RECORDS FOR THIS TASK>
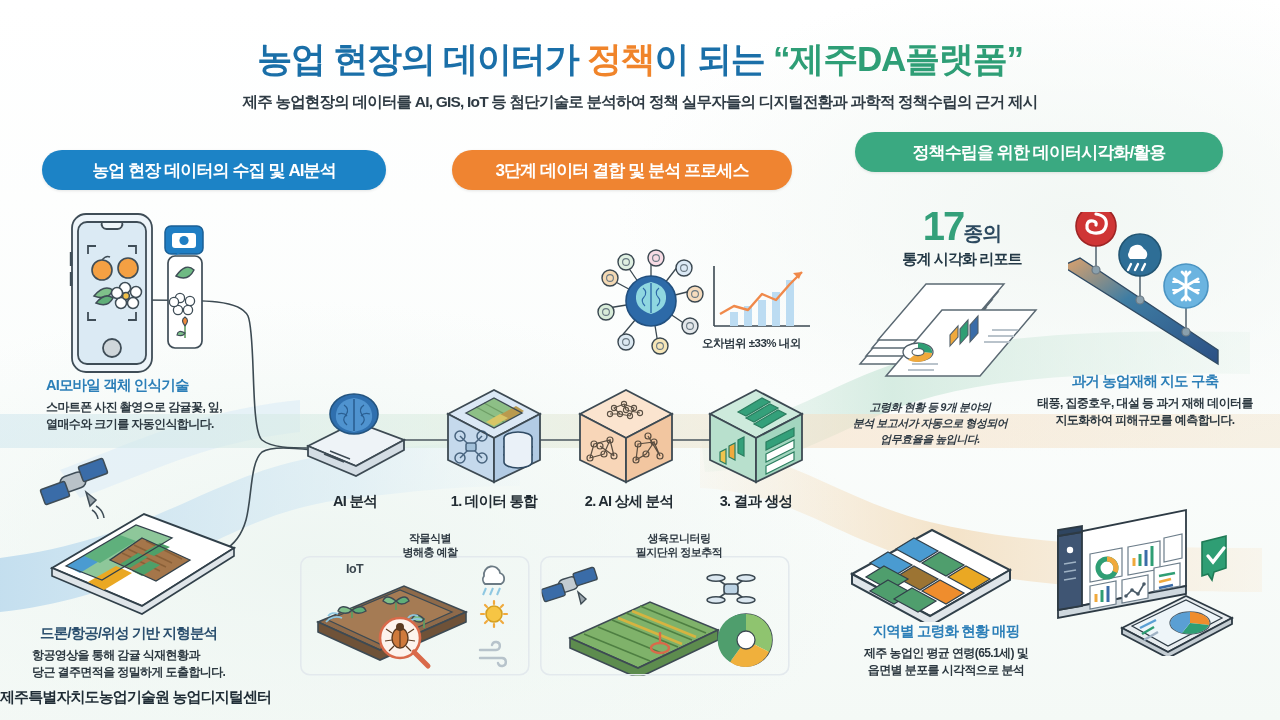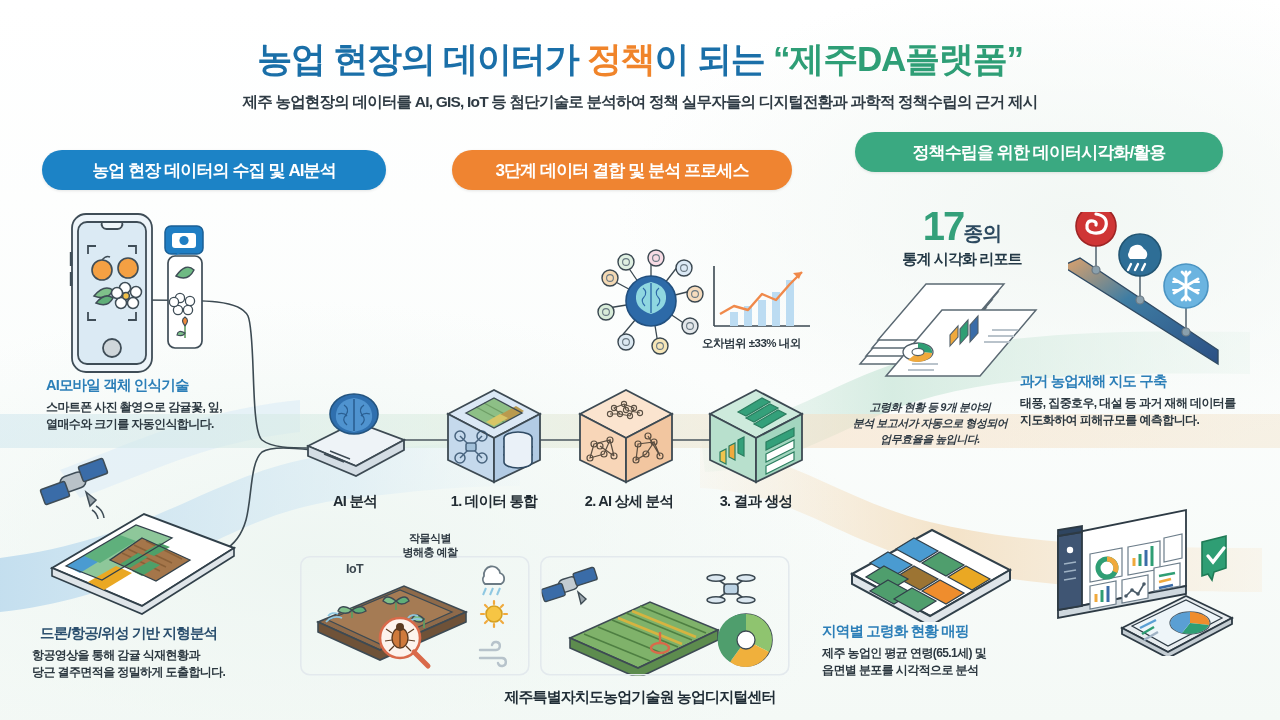--- a/index.html
+++ b/index.html
@@ -63,7 +63,7 @@
   }
   .h-blue  { color: #2c7fb8; }
   .h-navy  { color: #2b4f6e; margin-left: 8px; }
-  .ctr { }
+  .ctr { text-align: center; }
 
   
   .step-cap {

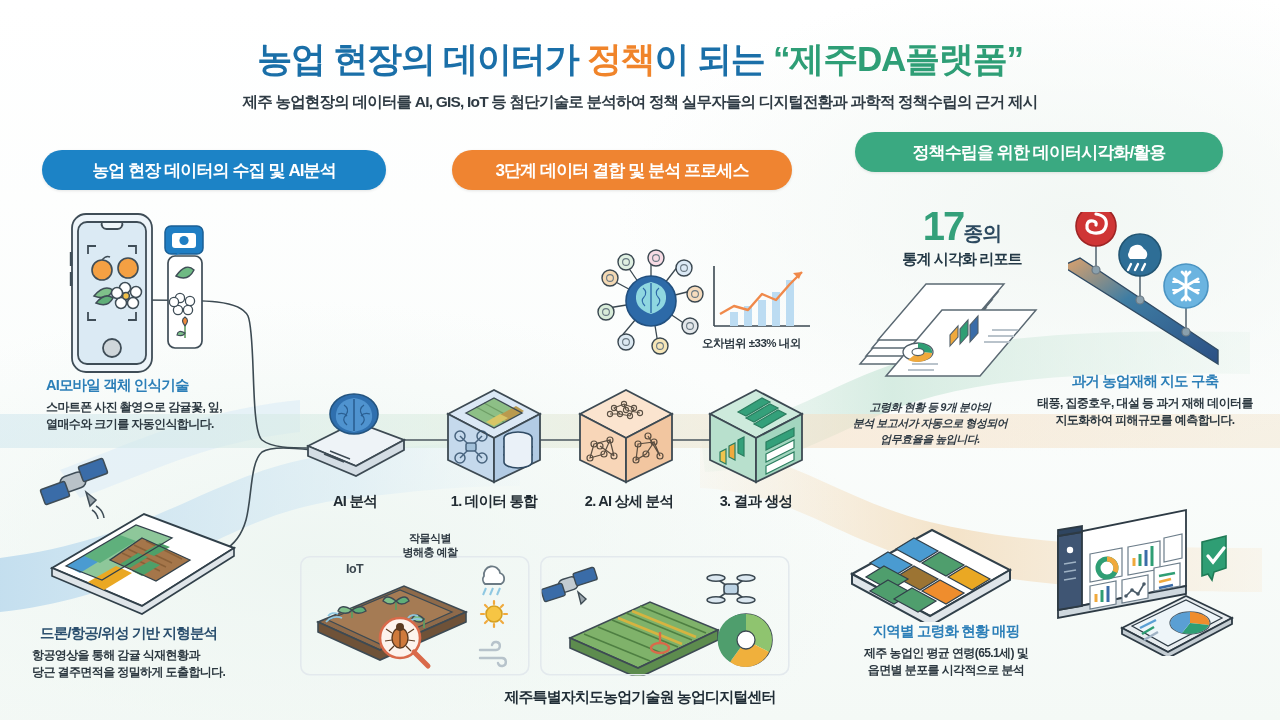--- a/index.html
+++ b/index.html
@@ -593,6 +593,10 @@
     </g>
     <rect x="0.8" y="0.8" width="248" height="118" rx="9" fill="none" stroke="#e3e9ed" stroke-width="1.6"></rect>
   </svg>
+  <div class="mini" style="left:584px; top:531px; width:190px;">
+    <div>생육모니터링</div>
+    <div>필지단위 정보추적</div>
+  </div>
 
   <div id="count-wrap">
     <div>

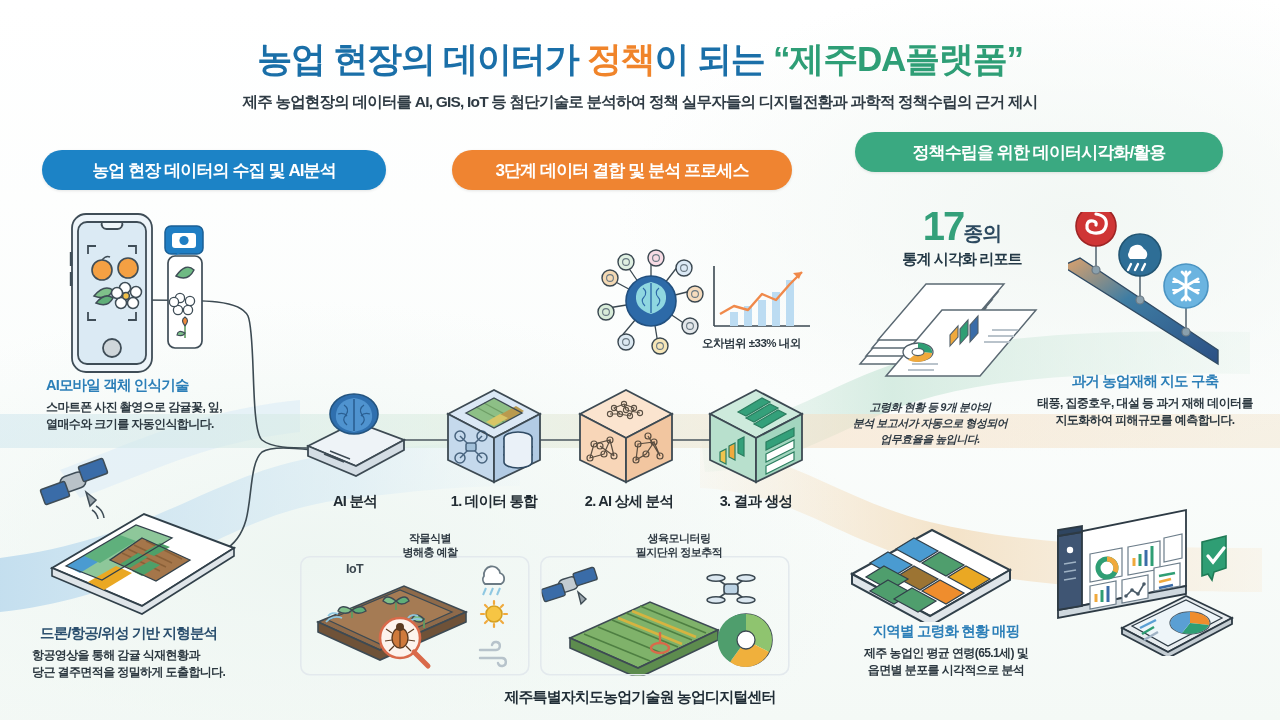--- a/index.html
+++ b/index.html
@@ -104,7 +104,7 @@
   
   #footer {
     position: absolute; left: 0; top: 688px; width: 1280px;
-    text-align: center; font-size: 15px; font-weight: 800;
+    font-size: 15px; font-weight: 800;
     color: #1f2c35; letter-spacing: -0.9px;
   }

YOUR ASSIGNMENT>
The line containing "center; font-size: 15px; font-weight: 800;" and all lines after it, to the end of the records, are to be output exactly and alone.

EXPECTED OUTPUT>
-    text-align: center; font-size: 15px; font-weight: 800;
+    font-size: 15px; font-weight: 800;
     color: #1f2c35; letter-spacing: -0.9px;
   }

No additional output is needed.